Posted in Caroline's Musings

2 Responses

  1. Robin says:

    I am so pleased you finally got around to reading Dr. Perlmutter’s wonderful book. Instead of looking at the situation as, “some people have developed a sensitivity to gluten”, I would submit that it is the other way around. Nobody’s body is happy about gluten. Some people’s bodies are just better able to tolerate it than others *for the moment*. Even if you have no overt problem with gluten, it still may be doing a lot of internal damage that may catch up with you somewhere along the road of life.

    I’m so sorry for the emotional pain your friend had to go through before she figured out the connection. For me it is epilepsy. That is how my gluten sensitivity manifests itself (no GI problems at all). There is a huge overlap between people who suffer from depression and people with other neurological disorders such as seizures, migraines, and fibromyalgia. Many of these people have been told for decades that it is “all in their heads” when, as Dr. Perlmutter shows, the problem may be in their gut.

    For some more fascinating information about the gut-brain connection, I would invite you to the website of Dr. John Symes (dogtorj.com). He is a veterinary doctor who advocates a diet for his pet patients that restricts the intake of the neurological exitotoxins glutamate and aspartamate. He is having some amazing success with both pets and their humans who have tried it too.

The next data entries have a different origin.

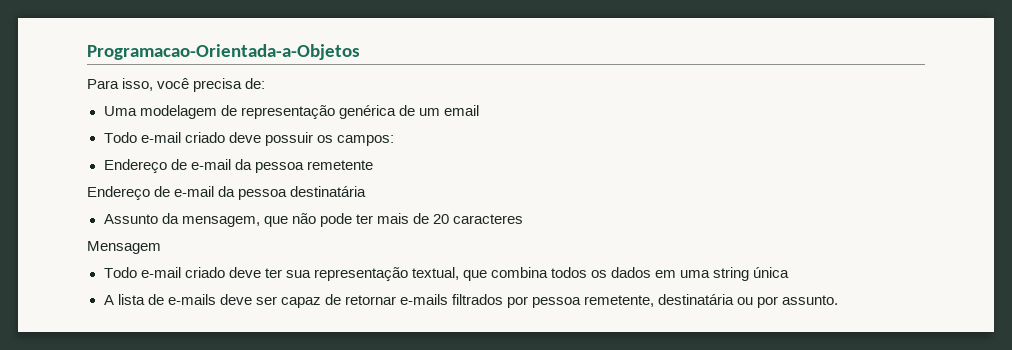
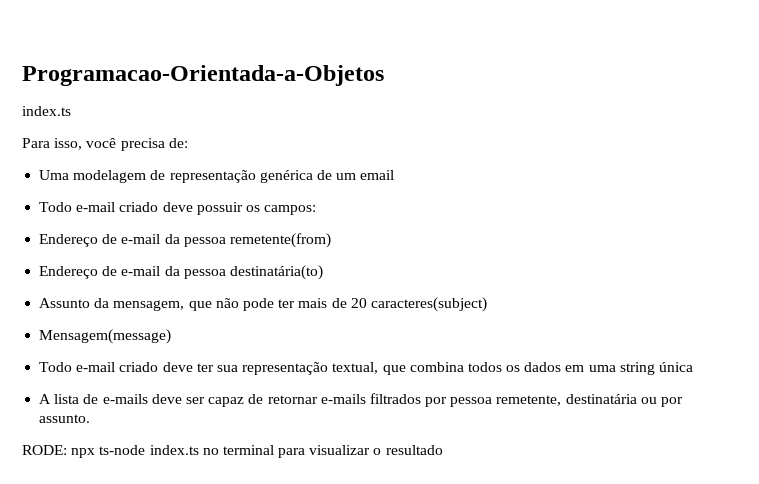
  Programacao-Orientada-a-Objetos
+ index.ts
- Endereço de e-mail da pessoa remetente
- Endereço de e-mail da pessoa destinatária
+ Endereço de e-mail da pessoa remetente(from)
+ Endereço de e-mail da pessoa destinatária(to)
- Assunto da mensagem, que não pode ter mais de 20 caracteres
- Mensagem
+ Assunto da mensagem, que não pode ter mais de 20 caracteres(subject)
+ Mensagem(message)
+ RODE: npx ts-node index.ts no terminal para visualizar o resultado

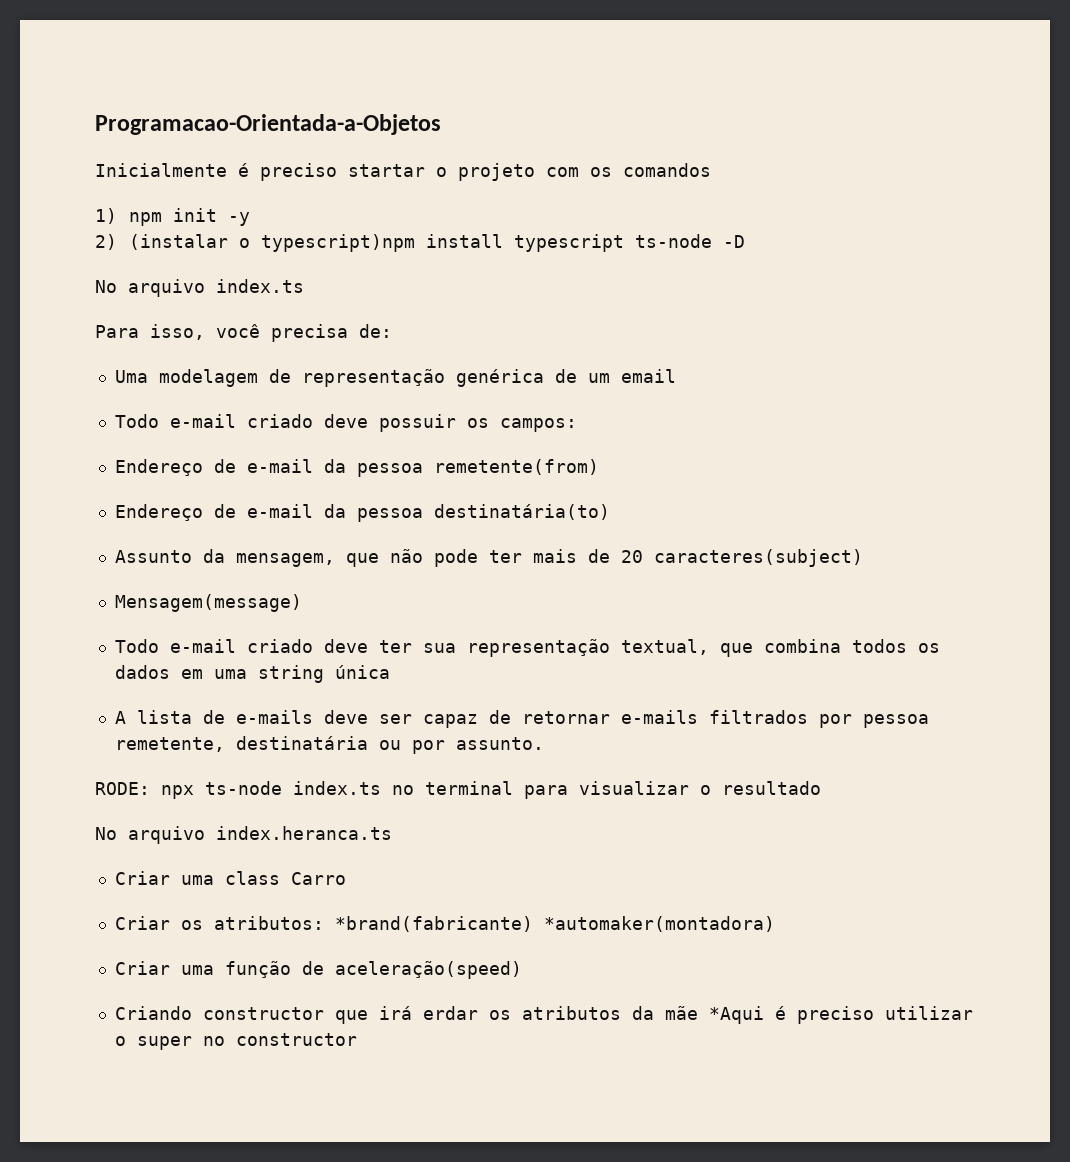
  Programacao-Orientada-a-Objetos
- index.ts
+ Inicialmente é preciso startar o projeto com os comandos
+ 1) npm init -y
+ 2) (instalar o typescript)npm install typescript ts-node -D
+ No arquivo index.ts
+ No arquivo index.heranca.ts
+ Criar uma class Carro
+ Criar os atributos: *brand(fabricante) *automaker(montadora)
+ Criar uma função de aceleração(speed)
+ Criando constructor que irá erdar os atributos da mãe *Aqui é preciso utilizar o super no constructor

    You asked for reasons to not have quinoa and amaranth etc as part of a diet. The biggest sources of glutamate in the modern diet are gluten grains, corn, soy (and other beans), and cow dairy products (goat milk isn’t a problem). But coming in a close second tier are all the nuts and seeds. These would be a fine part of the diet in moderation once someone’s neurological health has been regained. For someone like me who has had seizures for 30 years, that day may or may not ever come.

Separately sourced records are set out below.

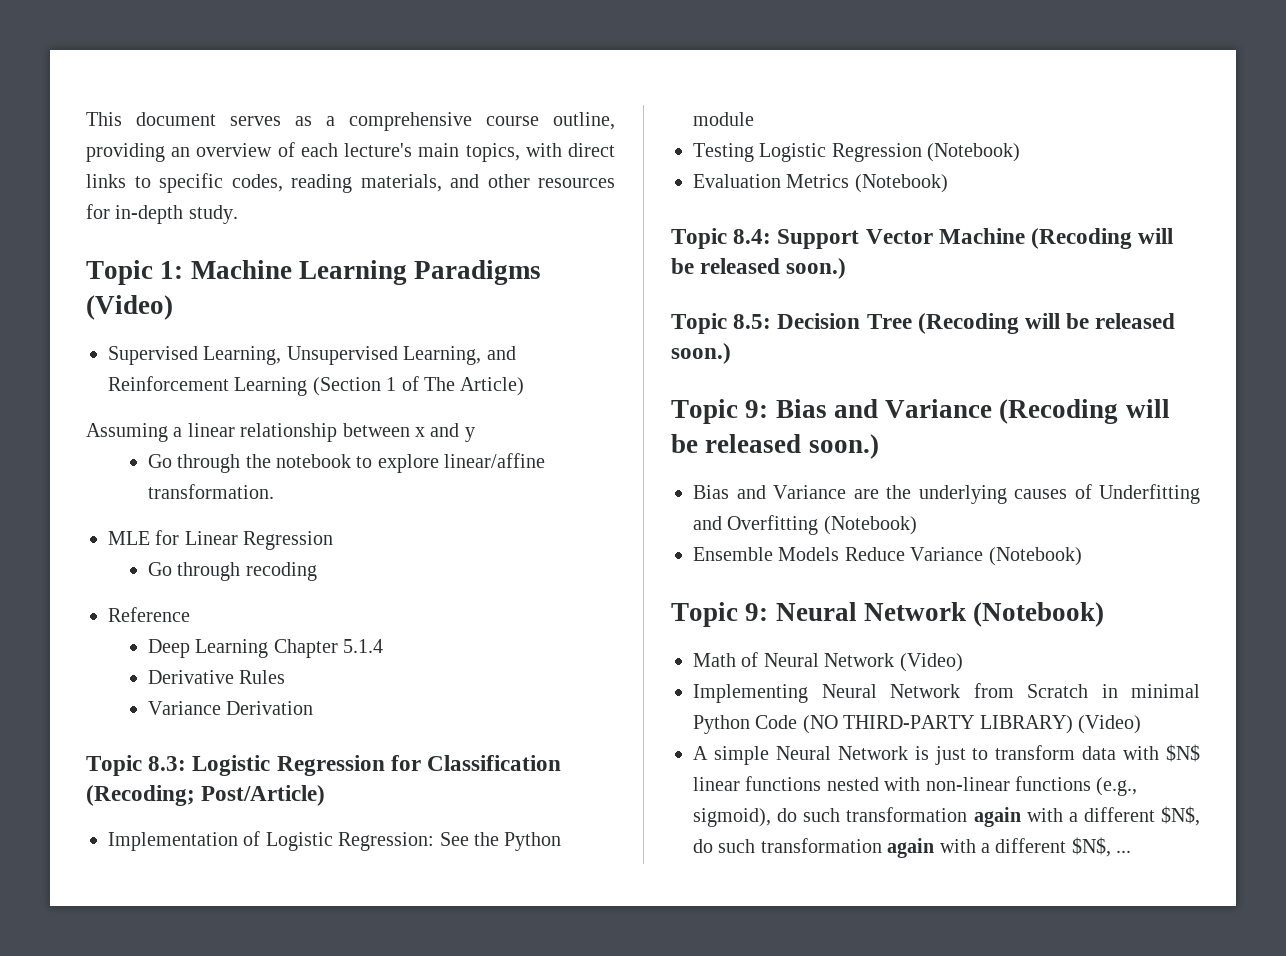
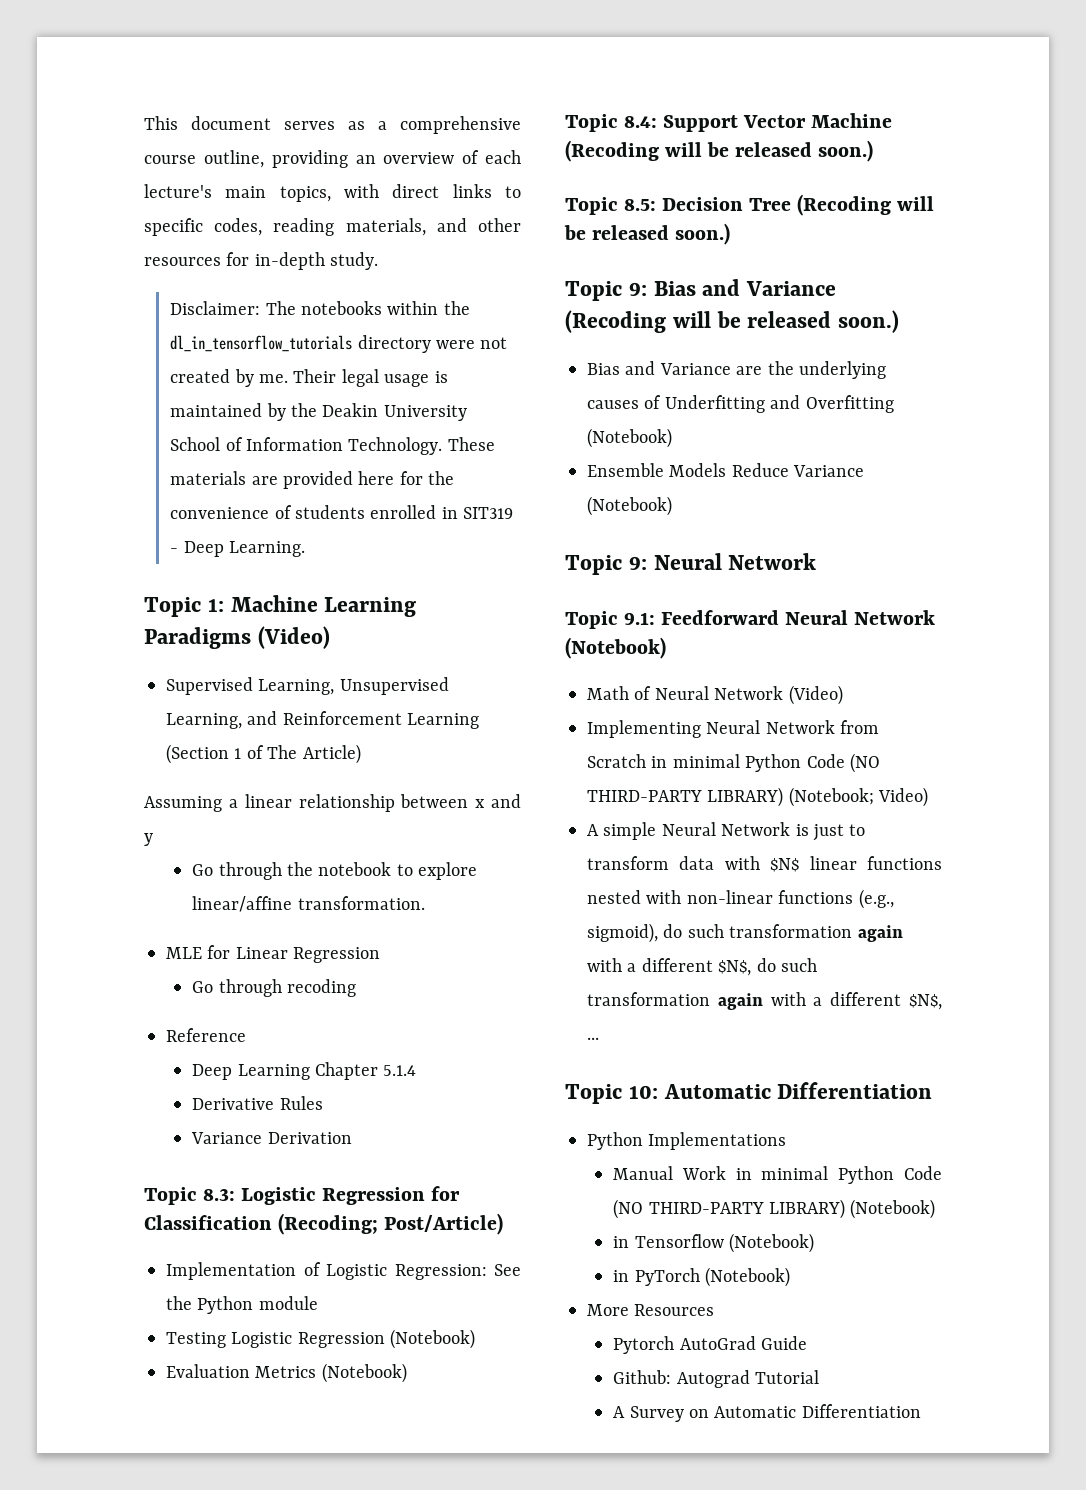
+ Disclaimer: The notebooks within the dl_in_tensorflow_tutorials directory were not created by me. Their legal usage is maintained by the Deakin University School of Information Technology. These materials are provided here for the convenience of students enrolled in SIT319 - Deep Learning.
- Topic 9: Neural Network (Notebook)
+ Topic 9: Neural Network
+ Topic 9.1: Feedforward Neural Network (Notebook)
- Implementing Neural Network from Scratch in minimal Python Code (NO THIRD-PARTY LIBRARY) (Video)
+ Implementing Neural Network from Scratch in minimal Python Code (NO THIRD-PARTY LIBRARY) (Notebook; Video)
+ Topic 10: Automatic Differentiation
+ Python Implementations
+ Manual Work in minimal Python Code (NO THIRD-PARTY LIBRARY) (Notebook)
+ in Tensorflow (Notebook)
+ in PyTorch (Notebook)
+ More Resources
+ Pytorch AutoGrad Guide
+ Github: Autograd Tutorial
+ A Survey on Automatic Differentiation

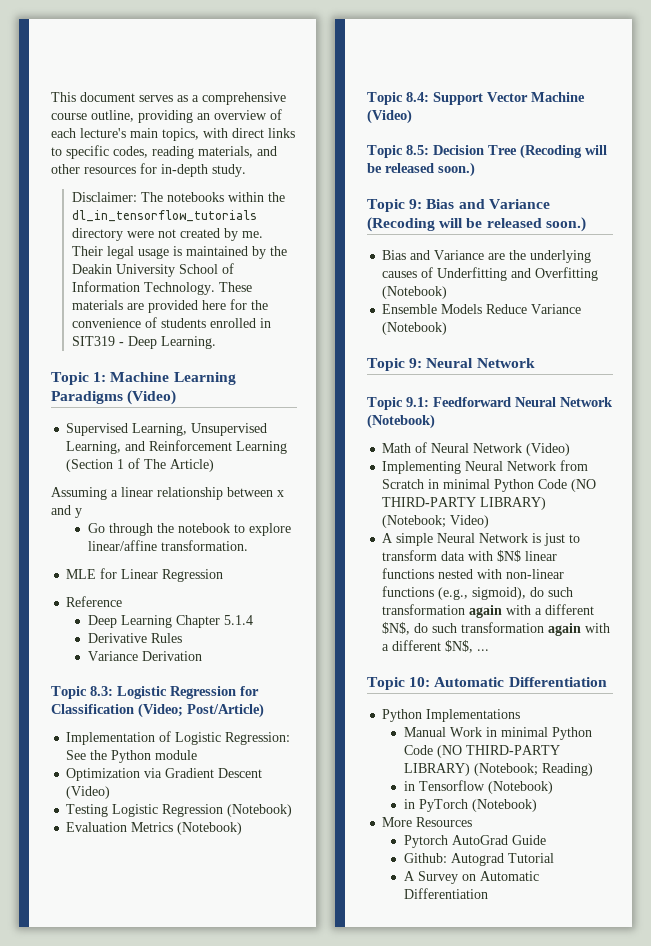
- Go through recoding
- Topic 8.3: Logistic Regression for Classification (Recoding; Post/Article)
+ Topic 8.3: Logistic Regression for Classification (Video; Post/Article)
+ Optimization via Gradient Descent (Video)
- Topic 8.4: Support Vector Machine (Recoding will be released soon.)
+ Topic 8.4: Support Vector Machine (Video)
- Manual Work in minimal Python Code (NO THIRD-PARTY LIBRARY) (Notebook)
+ Manual Work in minimal Python Code (NO THIRD-PARTY LIBRARY) (Notebook; Reading)

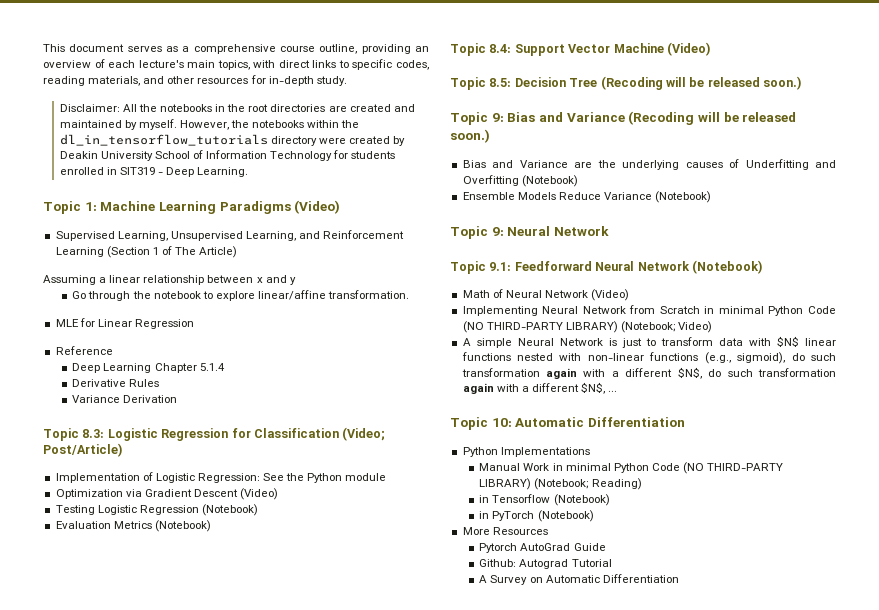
- Disclaimer: The notebooks within the dl_in_tensorflow_tutorials directory were not created by me. Their legal usage is maintained by the Deakin University School of Information Technology. These materials are provided here for the convenience of students enrolled in SIT319 - Deep Learning.
+ Disclaimer: All the notebooks in the root directories are created and maintained by myself. However, the notebooks within the dl_in_tensorflow_tutorials directory were created by Deakin University School of Information Technology for students enrolled in SIT319 - Deep Learning.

    Also, for people eating a restricted carb diet in order to induce ketosis (lots of info about ketosis to be found by googling John’s Hopkins + the Modified Atkins Diet) things such as quinoa and amaranth are a waste of space on the plate that could be occupied by something more nutrient dense such as meat or vegetables.

    But I wish do you would stop perpetuating the myth/misunderstanding that a paleo diet is somehow imbalanced or lacking. What could possibly be wrong with a plate with a piece of wild caught salmon and a pile of veggies on it? Would it be more “balanced” with the addition of something starchy? Nutritionally, no it wouldn’t. It’s all about nutrient density. Nutrients per calorie of food.

    If one has no need to lose weight and has all the nutritional bases covered and still wishes to add something starchy, paleo says go right ahead, have a sweet potato or other root starch, or some of your seeds could come in here. But for those of us that have to take anti-epileptic drugs which are known to interfere with the uptake of nutrients, pseudo grains and other starches add nothing of value. So, for me, the question isn’t, “Why not eat quinoa?”, but rather, “Why?”

    BTW, a ketogenic paleo diet has allowed me to cut back on the medication I take by half while maintaining full seizure control and losing 65 lbs that I didn’t need in the process. Plus going from a bone scan that said a scary osteopenia at 45 to having the bone density of a teenager again.

    • Caroline MacDougall says:

      Thank you for sharing your experience with us! I’m so happy you’ve found such relief with this kind of diet. I also wanted to suggest that you might look into neurofeedback. It was first proven to be effective for epileptic siezures. I’ve seen amazing transformations with neurofeedback. You might enjoy reading, Symphony of The Brain, by Jim Robbins, which has a great overview of how the science has developed. There are many different types of neurofeedback, so you’ll have to see what is available in your area. I’m loving synchronous alpha training myself!